Perspective session security levels array

rberghammer · May 12, 2019, 2:04am

I’ve been playing with security levels in Perspective and using them to modify objects in a view. I’m using “session.props.auth.securityLevels[0].children” to create a list of the current user’s security levels.

Everything is working fine, but I’m having trouble understanding the structure of “session.props.auth.securityLevels”. Why is “securityLevels” itself an array? When would I ever access “session.props.auth.securityLevels[1]”?

Is there any documentation I can reference to learn more about this property’s structure? I’ve looked through the online manual, but I’m not really finding a good explanation.

jspecht · May 13, 2019, 3:24pm

Hi @rberghammer -

session.props.auth.securityLevels represents the deepest security levels in the tree granted to the user in the current session. It is an array because it represents the children of the implied “Public” security level (since all users are granted “Public” by default).

The relevant documentation is linked below. We could improve documentation regarding the perspective session prop. I’ll pass this feedback along to get that done.

https://docs.inductiveautomation.com/display/DOC80/Security+Levels
https://docs.inductiveautomation.com/display/DOC80/Session+Properties

rberghammer · May 13, 2019, 3:35pm

It is an array because it represents the children of the implied “Public” security level

This makes more sense now. I didn't really connect the dots between those two articles until now.

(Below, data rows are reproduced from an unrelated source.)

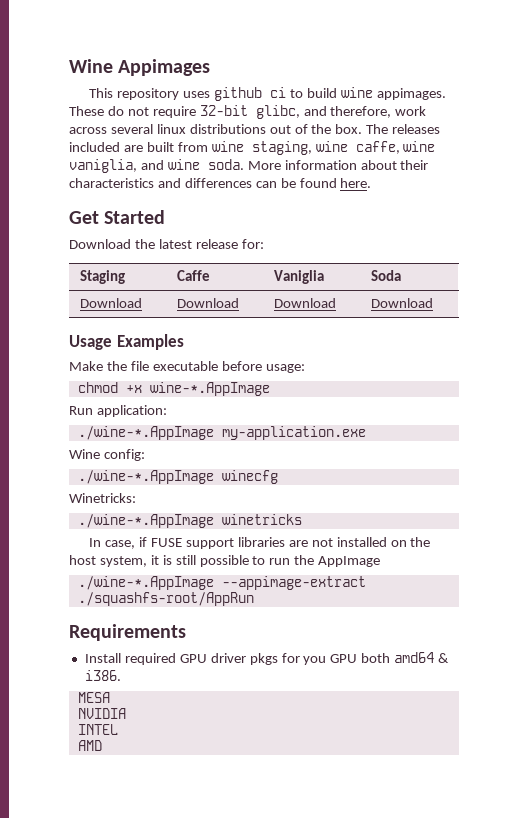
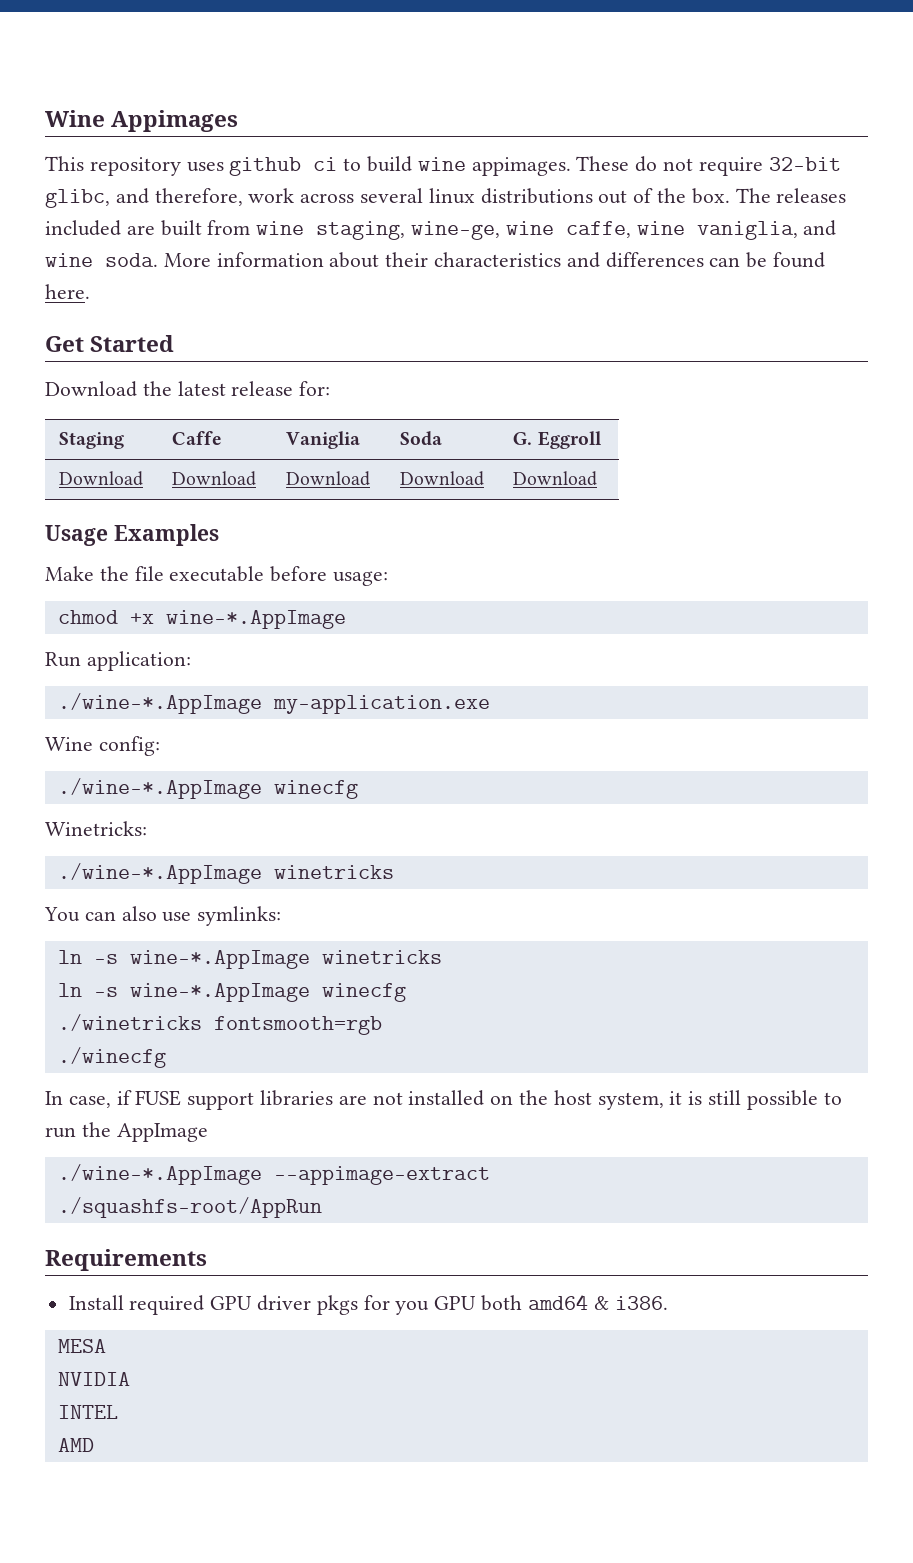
- The releases included are built from wine staging, wine caffe, wine vaniglia, and wine soda.
+ The releases included are built from wine staging, wine-ge, wine caffe, wine vaniglia, and wine soda.
- Staging | Caffe | Vaniglia | Soda
- Download | Download | Download | Download
+ Staging | Caffe | Vaniglia | Soda | G. Eggroll
+ Download | Download | Download | Download | Download
+ You can also use symlinks:
+ ln -s wine-*.AppImage winetricks
+ ln -s wine-*.AppImage winecfg
+ ./winetricks fontsmooth=rgb
+ ./winecfg

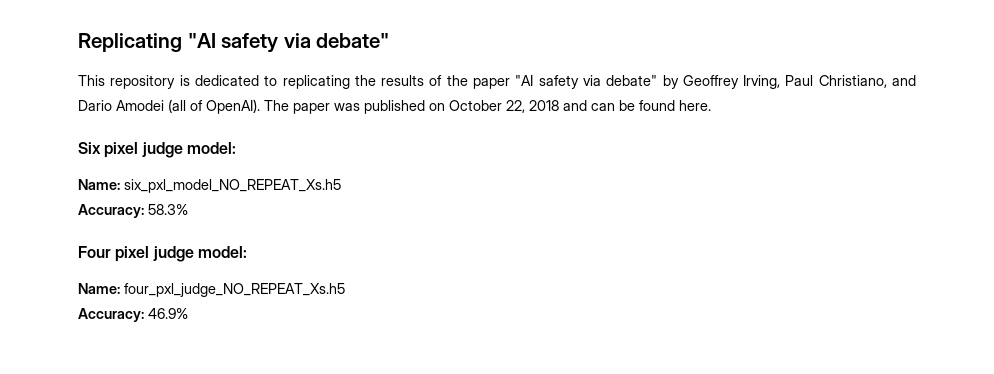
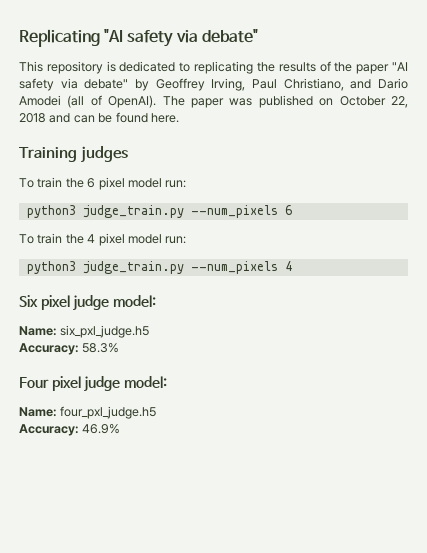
+ Training judges
+ To train the 6 pixel model run:
+ python3 judge_train.py --num_pixels 6
+ To train the 4 pixel model run:
+ python3 judge_train.py --num_pixels 4
- Name: six_pxl_model_NO_REPEAT_Xs.h5
+ Name: six_pxl_judge.h5
- Name: four_pxl_judge_NO_REPEAT_Xs.h5
+ Name: four_pxl_judge.h5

So in my code, I'm using session.props.auth.securityLevels[0].children. I'm guessing it would be better to choose the array index based on the name "Authenticated" instead of just using "0". Just in case a custom security level is created that is alphabetically earlier than "Authenticated". Or is the array not structured alphabetically?

jspecht · May 13, 2019, 3:42pm

The children are an unordered array, so if you are looking for a specific name, you would have to loop through the array until you find what you are looking for.

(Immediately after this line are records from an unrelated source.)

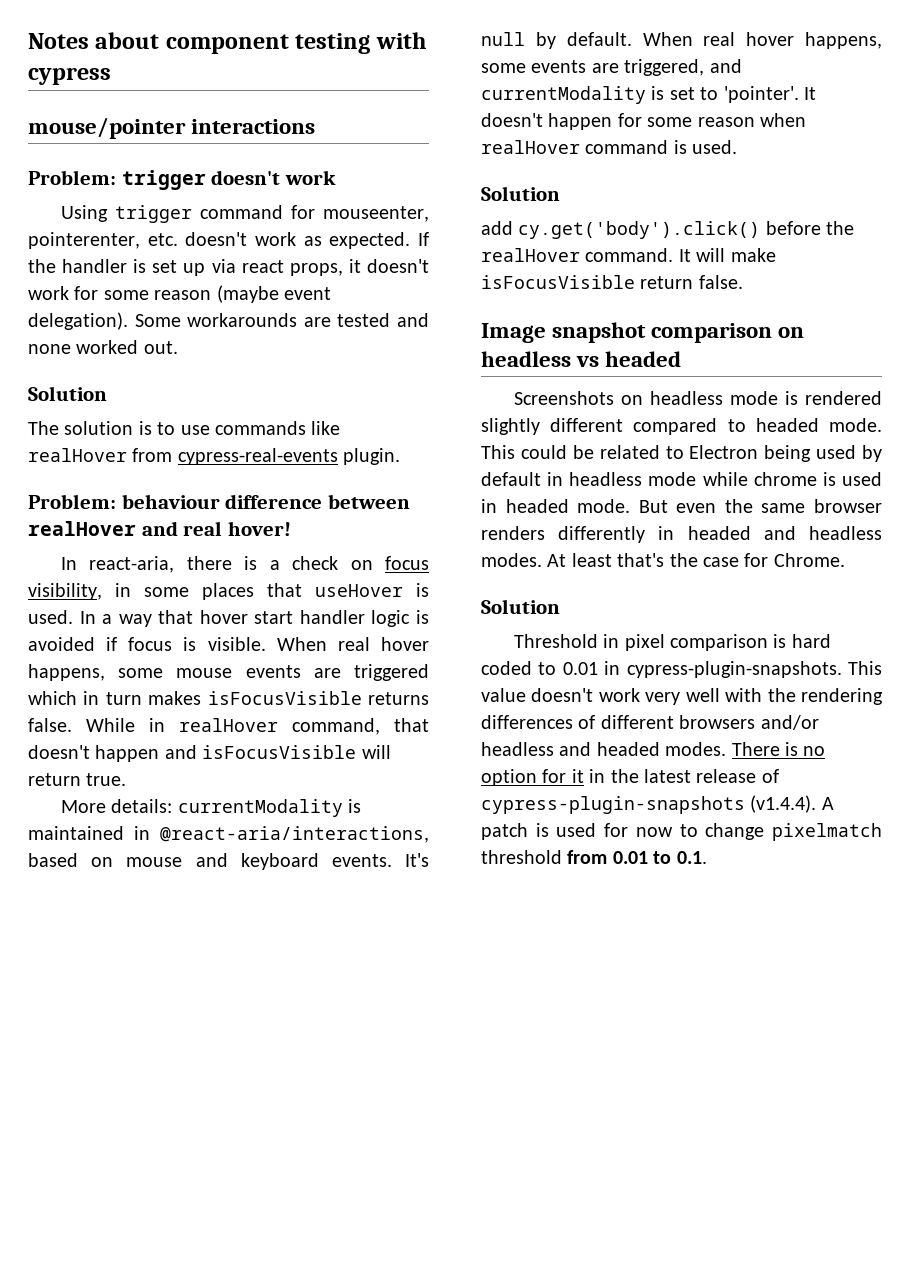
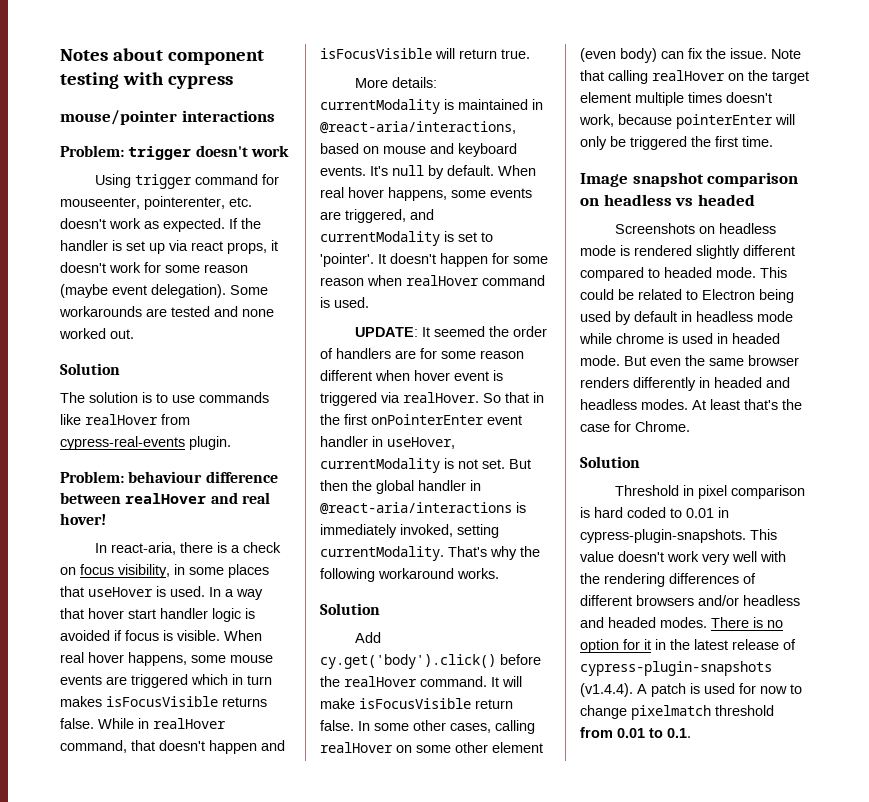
  It doesn't happen for some reason when realHover command is used.
+ UPDATE: It seemed the order of handlers are for some reason different when hover event is triggered via realHover. So that in the first onPointerEnter event handler in useHover, currentModality is not set. But then the global handler in @react-aria/interactions is immediately invoked, setting currentModality. That's why the following workaround works.
  Solution
- add cy.get('body').click() before the realHover command.
+ Add cy.get('body').click() before the realHover command.
+ In some other cases, calling realHover on some other element (even body) can fix the issue. Note that calling realHover on the target element multiple times doesn't work, because pointerEnter will only be triggered the first time.

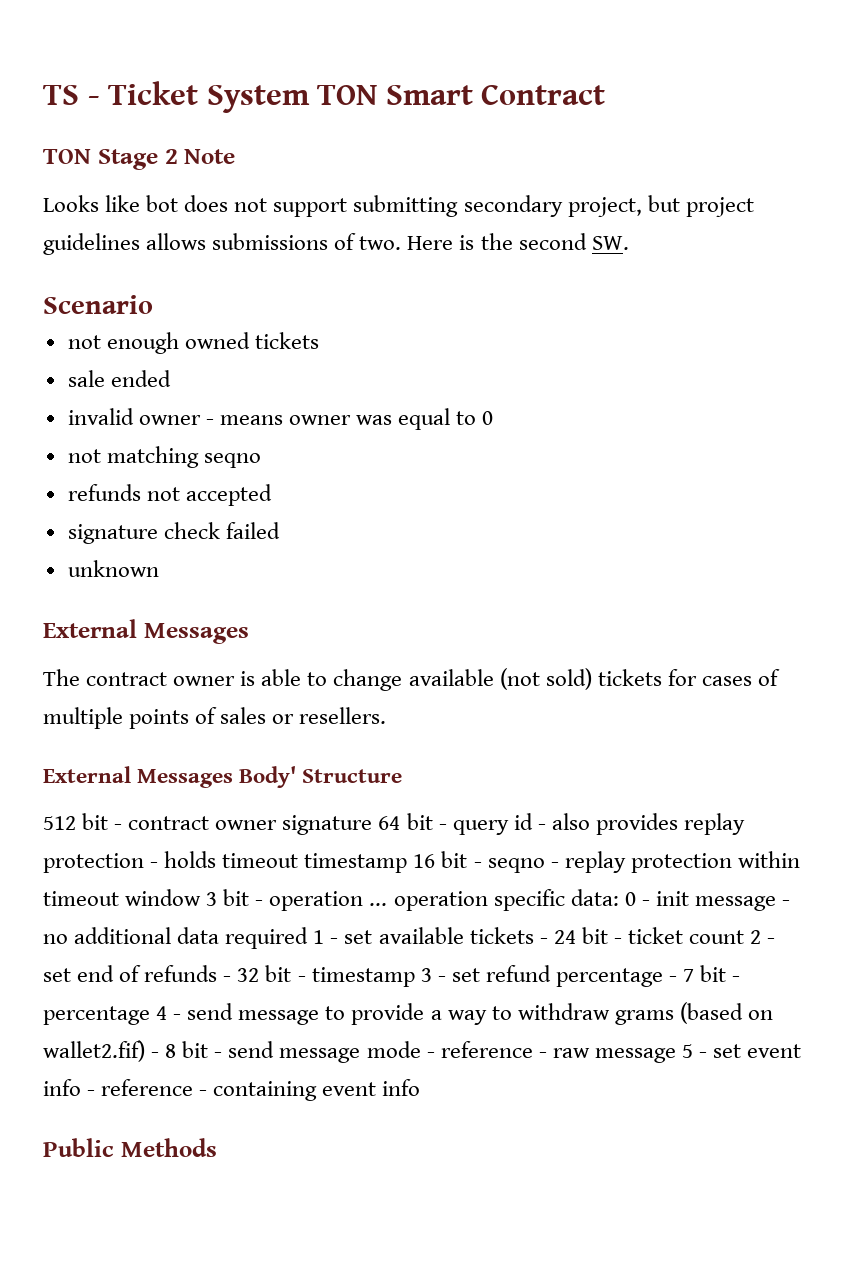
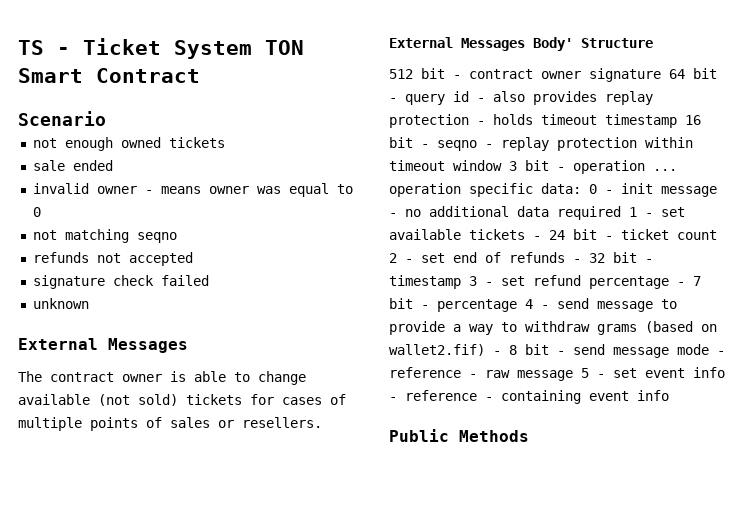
- TON Stage 2 Note
- Looks like bot does not support submitting secondary project, but project guidelines allows submissions of two. Here is the second SW.

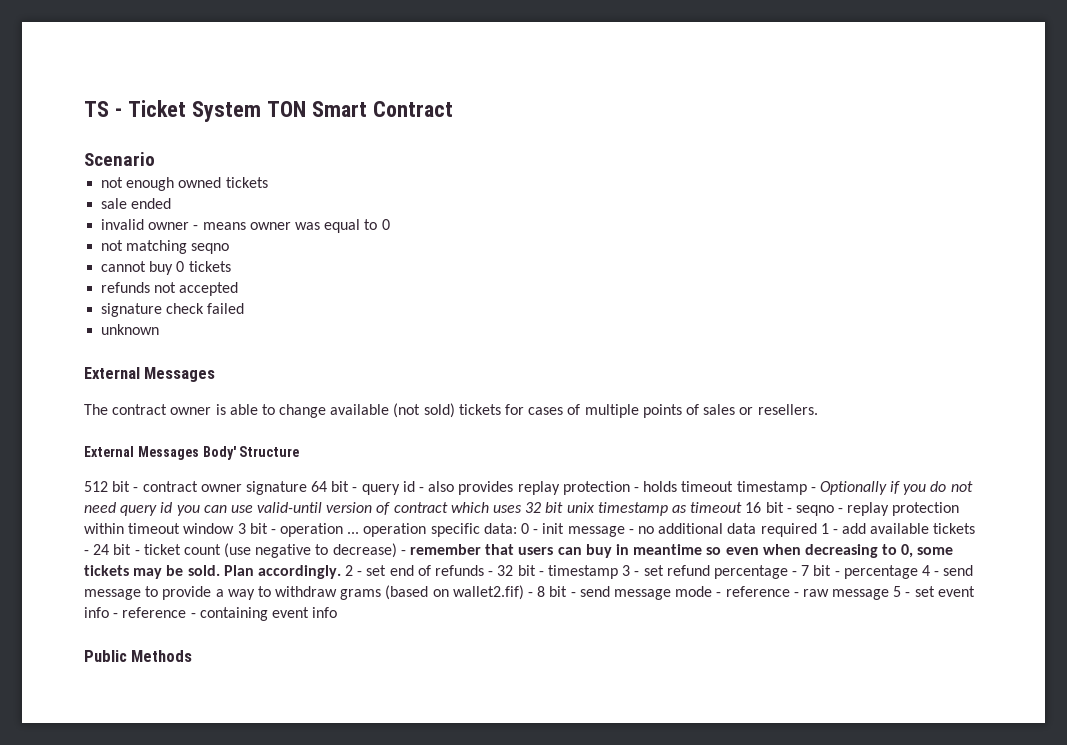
+ cannot buy 0 tickets
- 512 bit - contract owner signature 64 bit - query id - also provides replay protection - holds timeout timestamp 16 bit - seqno - replay protection within timeout window 3 bit - operation ... operation specific data:
+ 512 bit - contract owner signature 64 bit - query id - also provides replay protection - holds timeout timestamp - Optionally if you do not need query id you can use valid-until version of contract which uses 32 bit unix timestamp as timeout 16 bit - seqno - replay protection within timeout window 3 bit - operation ... operation specific data:
- 0 - init message - no additional data required 1 - set available tickets - 24 bit - ticket count 2 - set end of refunds - 32 bit - timestamp 3 - set refund percentage - 7 bit - percentage 4 - send message to provide a way to withdraw grams (based on wallet2.fif) - 8 bit - send message mode - reference - raw message 5 - set event info - reference - containing event info
+ 0 - init message - no additional data required 1 - add available tickets - 24 bit - ticket count (use negative to decrease) - remember that users can buy in meantime so even when decreasing to 0, some tickets may be sold. Plan accordingly. 2 - set end of refunds - 32 bit - timestamp 3 - set refund percentage - 7 bit - percentage 4 - send message to provide a way to withdraw grams (based on wallet2.fif) - 8 bit - send message mode - reference - raw message 5 - set event info - reference - containing event info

8.0.2 introduces a new script function in perspective which may be of interest to you:

system.perspective.isAuthorized(boolean isAllOf, String[] securityLevels)

isAllOf - true if the current user must have all of the given security levels to be authorized, false if the current user must have at least one of the given security levels to be authorized

securityLevels - one or more String paths to a security level node in the form “Path/To/Node”. Each level in the tree is delimited by a forward slash character.

Returns true if the user in the current session is authorized, false otherwise.

Example:

path1 = "Authenticated/Roles/Administrator"
path2 = "Foo/Bar/Baz"
isAuthorized = system.perspective.isAuthorized(False, [path1, path2])

We also introduce a new expression function along the same lines:

isAuthorized(boolean isAllOf, String... securityLevels)

isAllOf - true if the current user must have all of the given security levels to be authorized, false if the current user must have at least one of the given security levels to be authorized

securityLevels - one or more String paths to a security level node in the form “Path/To/Node”. Each level in the tree is delimited by a forward slash character.

Returns a qualified value with a boolean value which is true if the user in the current session is authorized, false otherwise. The quality of the qualified value is the worst of the qualities of all the qualified values of each argument.

Example:

isAuthorized(true, 'Authenticated/Roles/Administrator', 'Foo/Bar/Baz')

rberghammer · May 13, 2019, 3:52pm

Great, thanks for taking the time to answer my questions! I will definitely find a use for those new functions.